Dataset records
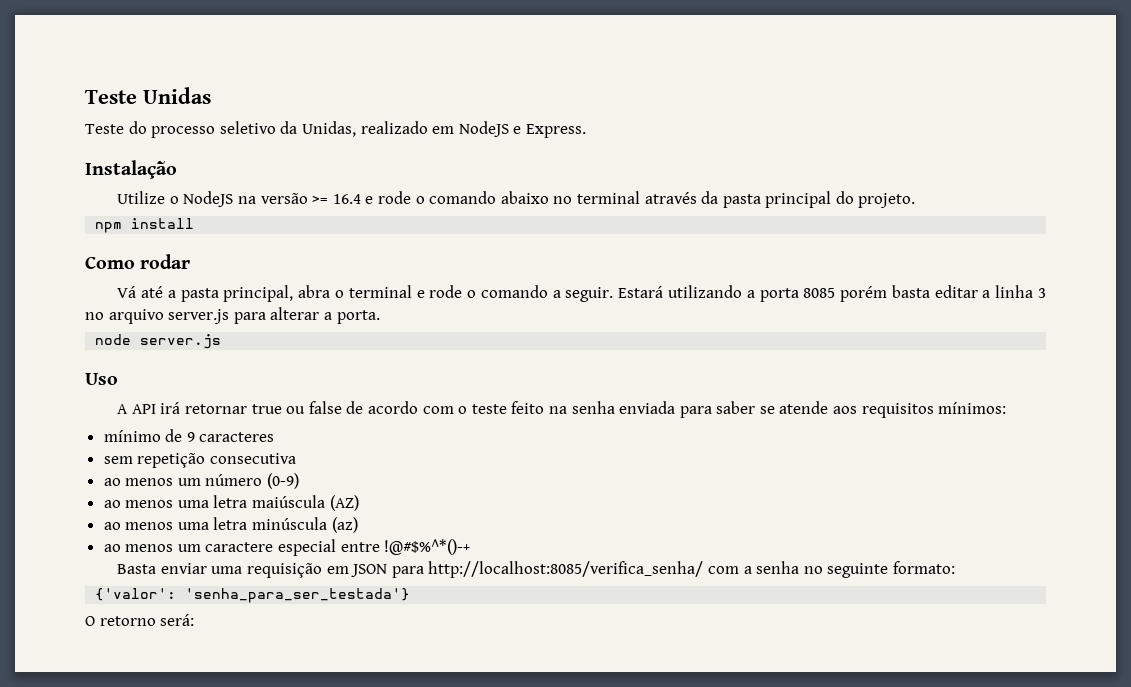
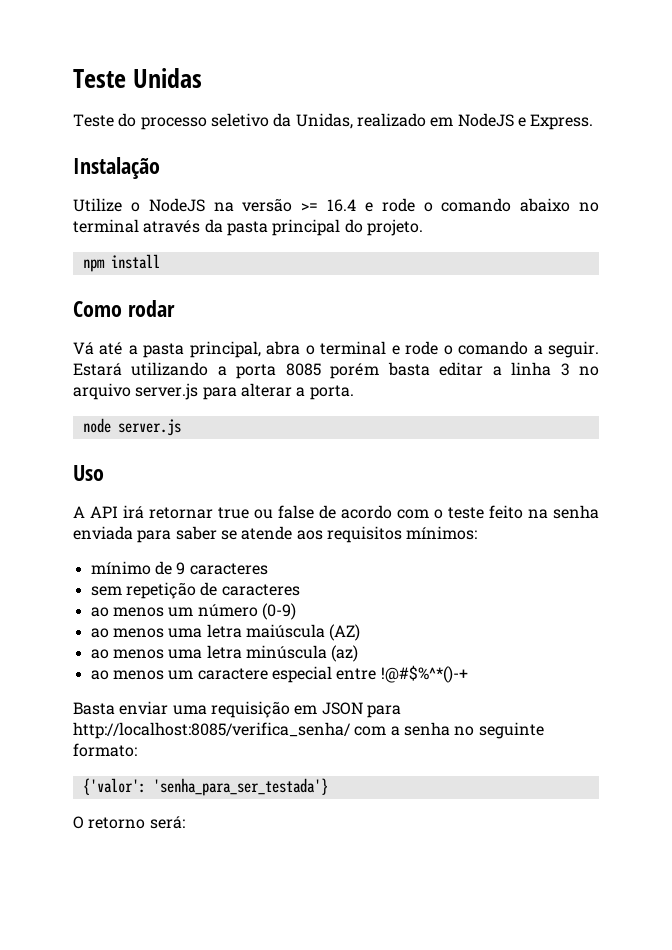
- sem repetição consecutiva
+ sem repetição de caracteres

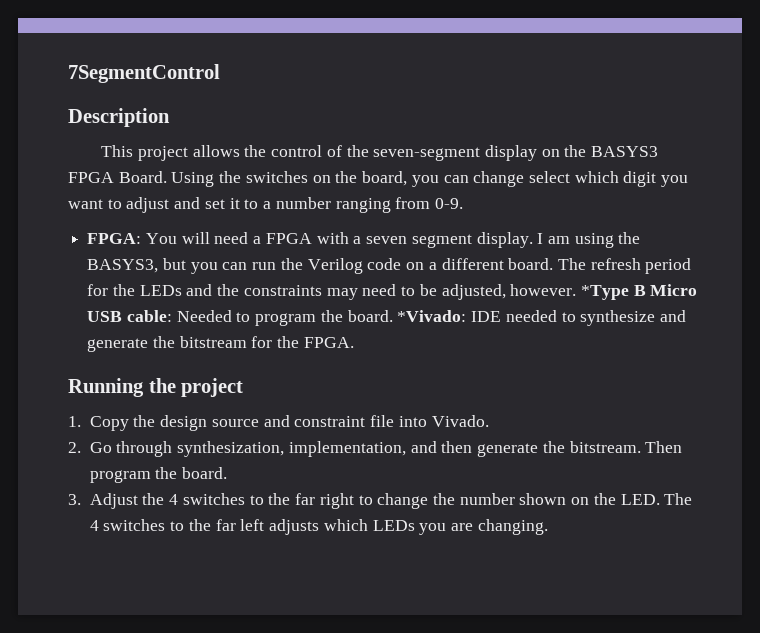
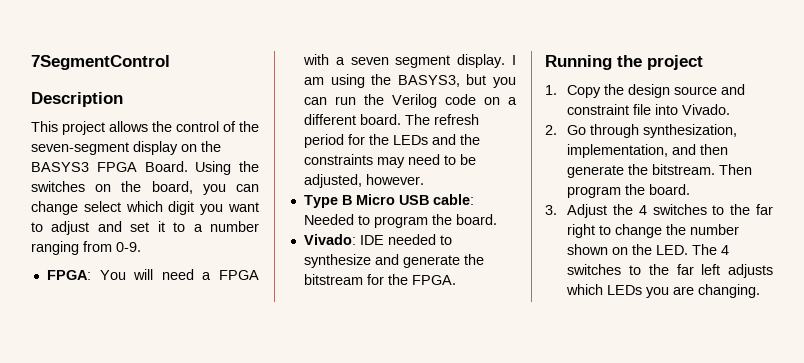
- The refresh period for the LEDs and the constraints may need to be adjusted, however. *Type B Micro USB cable: Needed to program the board. *Vivado: IDE needed to synthesize and generate the bitstream for the FPGA.
+ The refresh period for the LEDs and the constraints may need to be adjusted, however.
+ Type B Micro USB cable: Needed to program the board.
+ Vivado: IDE needed to synthesize and generate the bitstream for the FPGA.

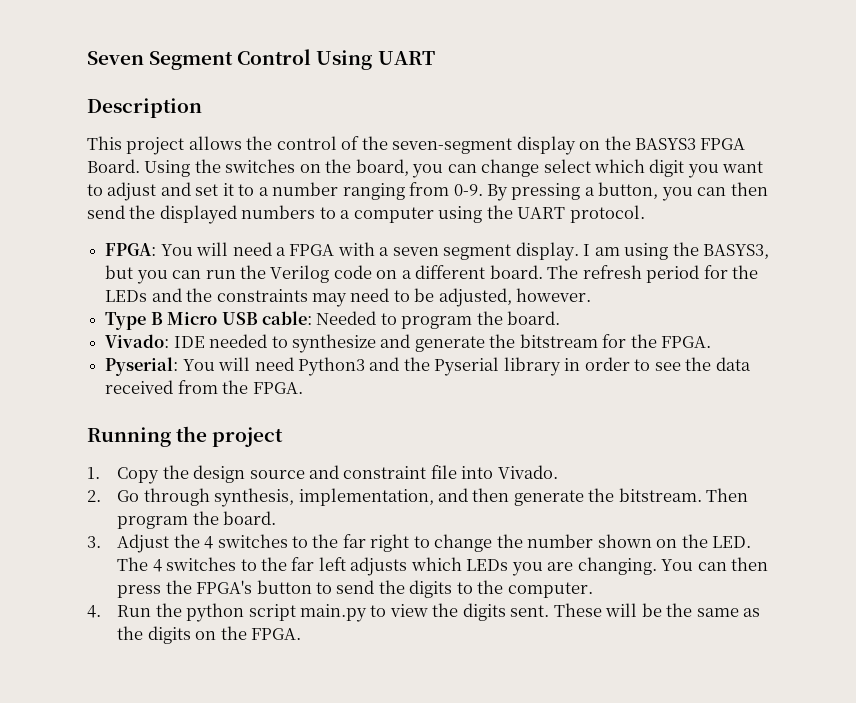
- 7SegmentControl
+ Seven Segment Control Using UART
+ By pressing a button, you can then send the displayed numbers to a computer using the UART protocol.
+ Pyserial: You will need Python3 and the Pyserial library in order to see the data received from the FPGA.
- 2. Go through synthesization, implementation, and then generate the bitstream.
+ 2. Go through synthesis, implementation, and then generate the bitstream.
+ You can then press the FPGA's button to send the digits to the computer.
+ 4. Run the python script main.py to view the digits sent. These will be the same as the digits on the FPGA.

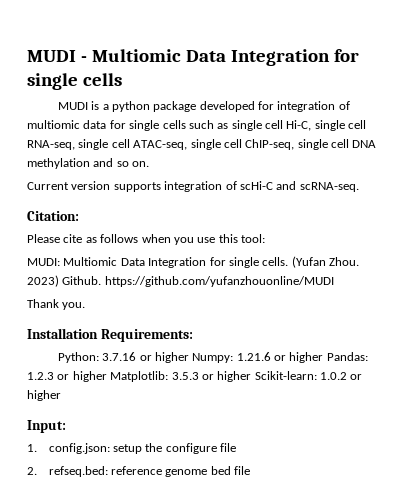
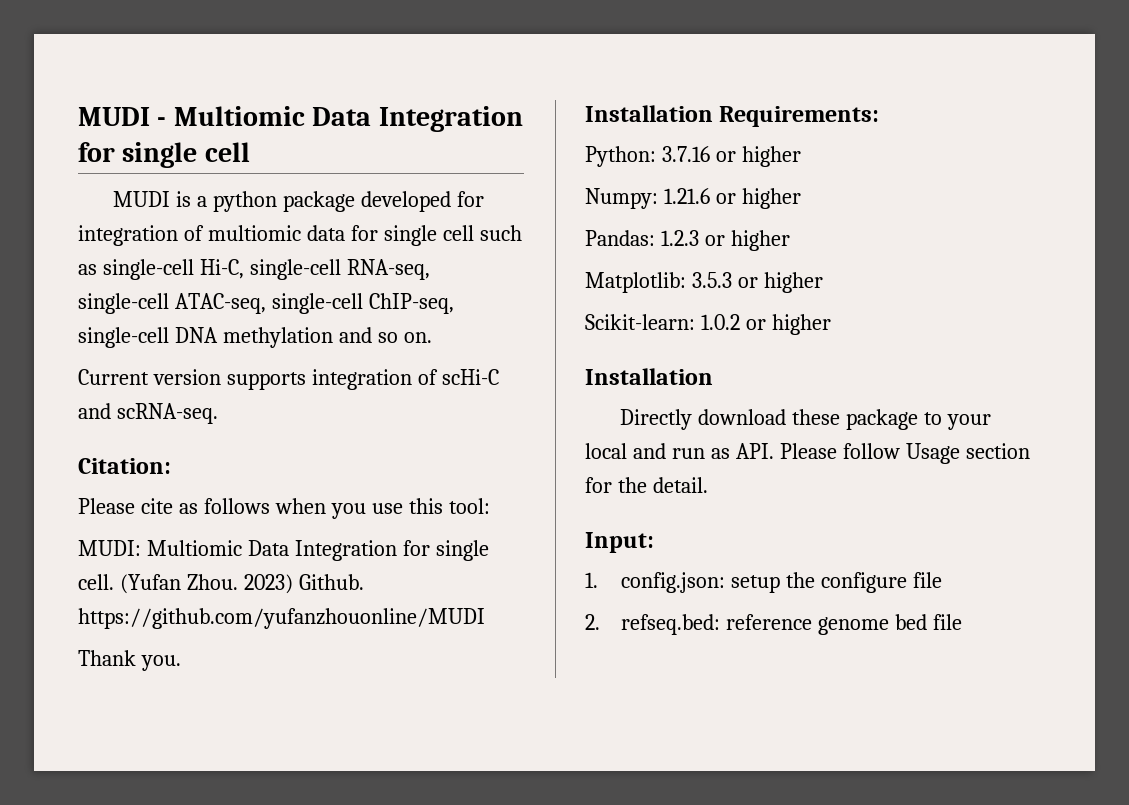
- MUDI - Multiomic Data Integration for single cells
+ MUDI - Multiomic Data Integration for single cell
- MUDI is a python package developed for integration of multiomic data for single cells such as single cell Hi-C, single cell RNA-seq, single cell ATAC-seq, single cell ChIP-seq, single cell DNA methylation and so on.
+ MUDI is a python package developed for integration of multiomic data for single cell such as single-cell Hi-C, single-cell RNA-seq, single-cell ATAC-seq, single-cell ChIP-seq, single-cell DNA methylation and so on.
- MUDI: Multiomic Data Integration for single cells.
+ MUDI: Multiomic Data Integration for single cell.
- Python: 3.7.16 or higher Numpy: 1.21.6 or higher Pandas: 1.2.3 or higher Matplotlib: 3.5.3 or higher Scikit-learn: 1.0.2 or higher
+ Python: 3.7.16 or higher
+ Numpy: 1.21.6 or higher
+ Pandas: 1.2.3 or higher
+ Matplotlib: 3.5.3 or higher
+ Scikit-learn: 1.0.2 or higher
+ Installation
+ Directly download these package to your local and run as API. Please follow Usage section for the detail.

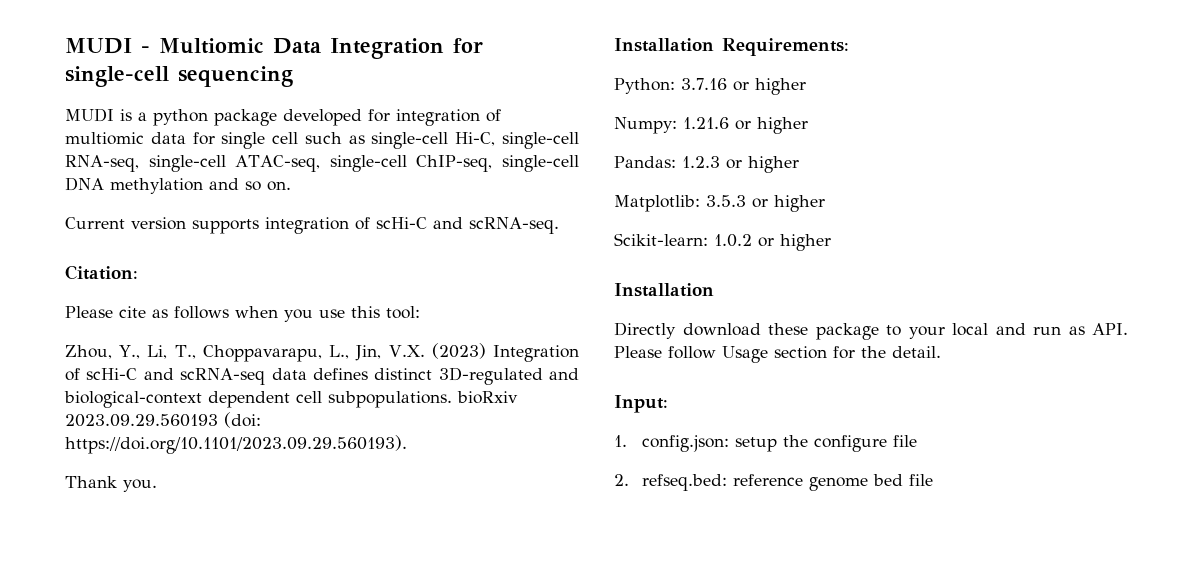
- MUDI - Multiomic Data Integration for single cell
+ MUDI - Multiomic Data Integration for single-cell sequencing
- MUDI: Multiomic Data Integration for single cell. (Yufan Zhou. 2023) Github. https://github.com/yufanzhouonline/MUDI
+ Zhou, Y., Li, T., Choppavarapu, L., Jin, V.X. (2023) Integration of scHi-C and scRNA-seq data defines distinct 3D-regulated and biological-context dependent cell subpopulations. bioRxiv 2023.09.29.560193 (doi: https://doi.org/10.1101/2023.09.29.560193).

■ **What to work on**:
Filter the lines above so that only those with the string "Type" remain, then copy them.

■ **Result of the exercise**:
- The refresh period for the LEDs and the constraints may need to be adjusted, however. *Type B Micro USB cable: Needed to program the board. *Vivado: IDE needed to synthesize and generate the bitstream for the FPGA.
+ Type B Micro USB cable: Needed to program the board.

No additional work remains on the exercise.